TheOncomingHurricane
September 15, 2014 @ 12:23 pm
@Jane I think while it's a great idea and it works in terms of Moffat's metaphors and that's probably why he left it alone during editing (that's if he just didn't have time), you have to go full Death of the Author to make it so. Only the author isn't Moffat, it's Whithouse, and it's unequivocally a Whithouse line (there's a strange tendency in Tumblr circles to praise Whithouse for Rita and spew vitriol at Moffat for Amy Williams, I wonder why that is…), and you can tell that from what he says about it:
“I think there’s a slight reluctance in accepting that she’s a married woman. He still calls her Amy Pond and can’t quite believe that she’s grown up and isn’t a little girl anymore. That’s why he calls her Amy Williams—he finally uses her proper, married name.”
Yeah, there's no real charitable reading of that quote.
I'd also like to point out in response to thread at large that the idea of the Mr.
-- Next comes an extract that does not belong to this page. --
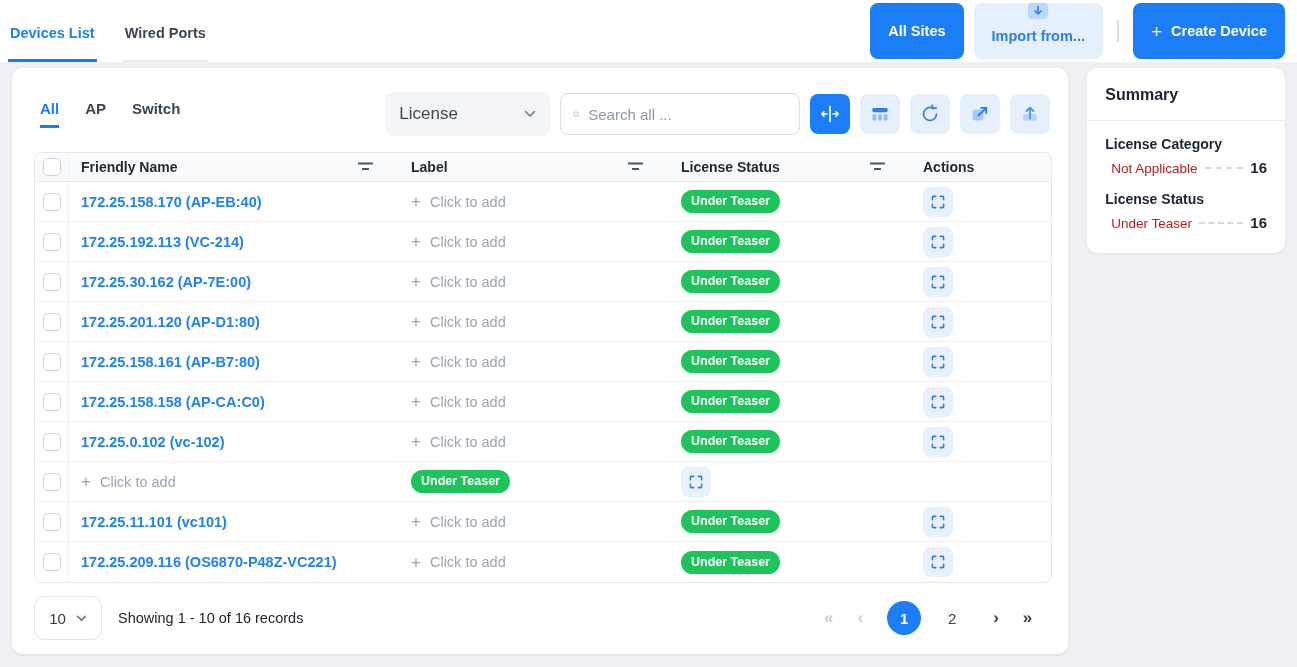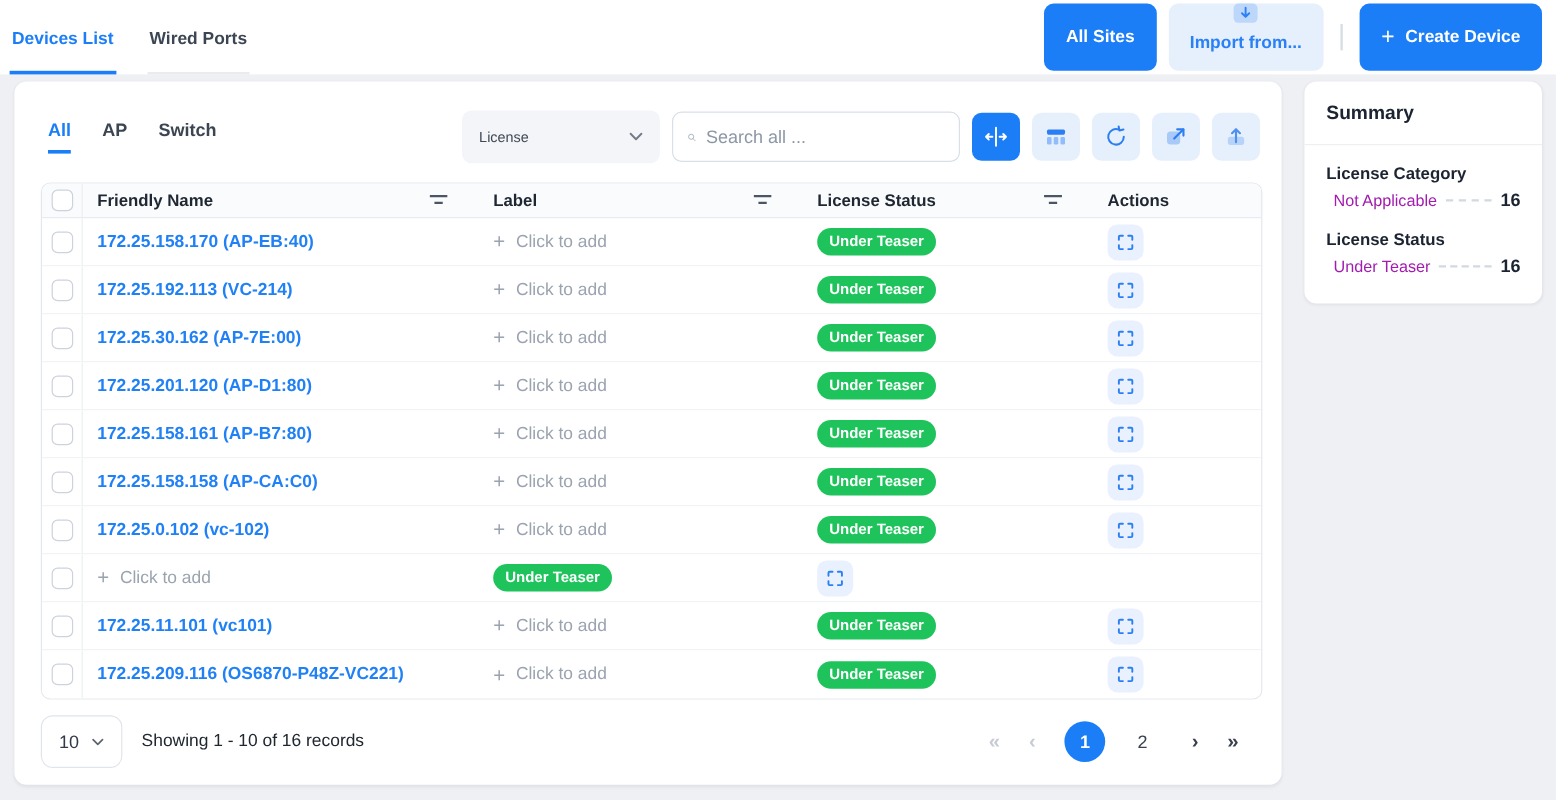"License" .select-box { font-size: 12px -> 17px }
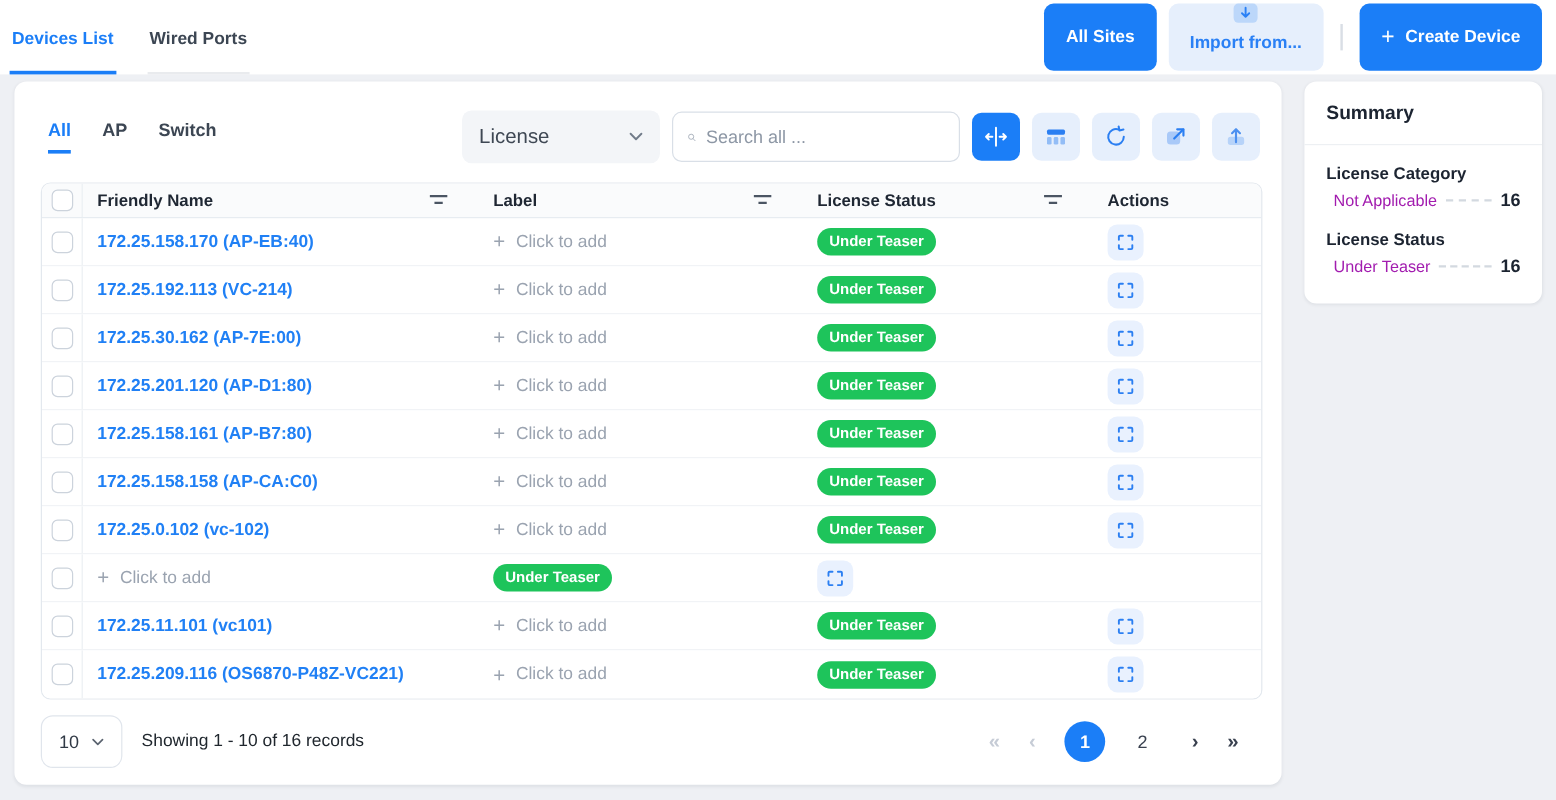"Not Applicable" .sum-label { color: #a21caf -> #b91c1c }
Pond jokes being from a misogynistic seems mildly ludicrous when Moffat has said on the idea of women being forced to take their husband's names (paraphrased because I believe it was a originally a tweet, so accessing it isn't easy since Moffat's left Twitter): 'I don't know why you put up with it. My wife certainly doesn't.' So then, the idea behind it isn't misogynistic, it's satirical. It's pointing out how stupid it is that one is forced to take the other's name by making the man the one without the choice.
Charlie Wilkins
June 11, 2024 @ 6:32 am
“This is someone who nicked a bit of Miracleman for a key scene in Being Human”
Out of curiousity, and sorry if you’ve answered this elsewhere, but which scene does this refer to?